## The input
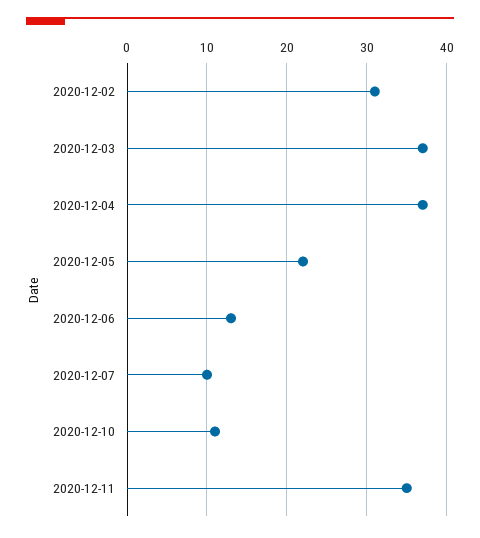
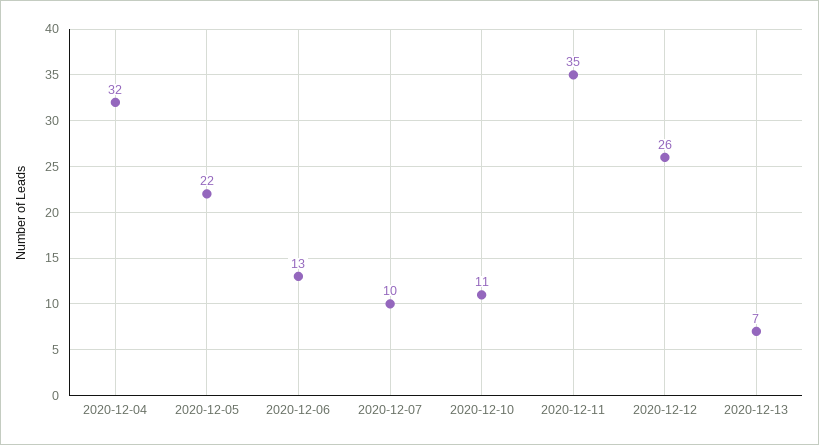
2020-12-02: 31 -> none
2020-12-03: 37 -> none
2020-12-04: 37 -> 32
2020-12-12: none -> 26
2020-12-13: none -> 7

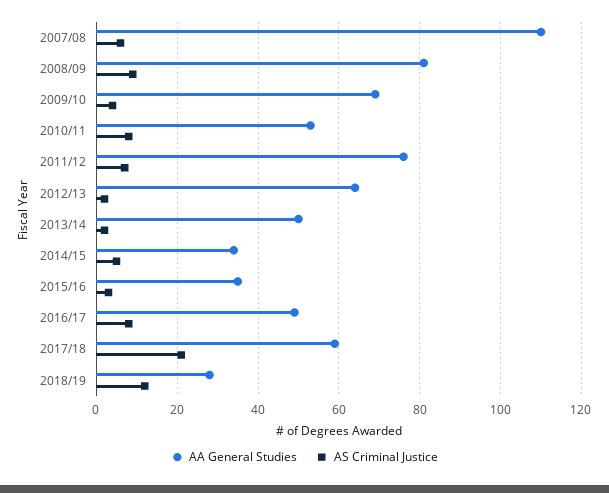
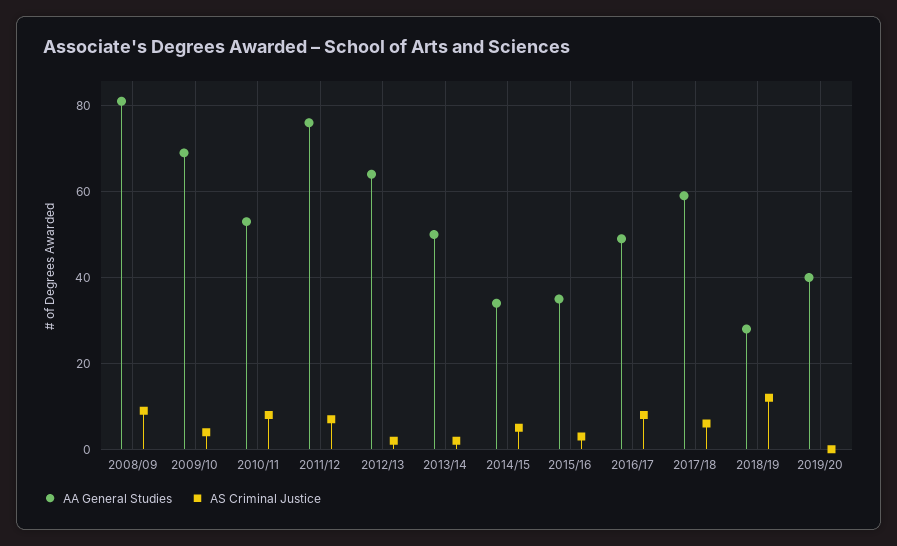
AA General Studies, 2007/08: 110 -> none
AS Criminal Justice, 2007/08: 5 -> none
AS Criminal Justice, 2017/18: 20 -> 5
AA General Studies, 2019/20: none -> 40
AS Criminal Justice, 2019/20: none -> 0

...

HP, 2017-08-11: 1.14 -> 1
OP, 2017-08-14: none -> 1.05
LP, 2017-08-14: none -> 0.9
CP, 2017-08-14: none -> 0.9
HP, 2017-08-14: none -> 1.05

## What is required
Print nothing except the lines above from the one containing "2020-12-02: 31 -> none" down to the one containing "AA General Studies, 2019/20: none -> 40", both included, exactly as written and free of pictures.

## Exercise response
2020-12-02: 31 -> none
2020-12-03: 37 -> none
2020-12-04: 37 -> 32
2020-12-12: none -> 26
2020-12-13: none -> 7

AA General Studies, 2007/08: 110 -> none
AS Criminal Justice, 2007/08: 5 -> none
AS Criminal Justice, 2017/18: 20 -> 5
AA General Studies, 2019/20: none -> 40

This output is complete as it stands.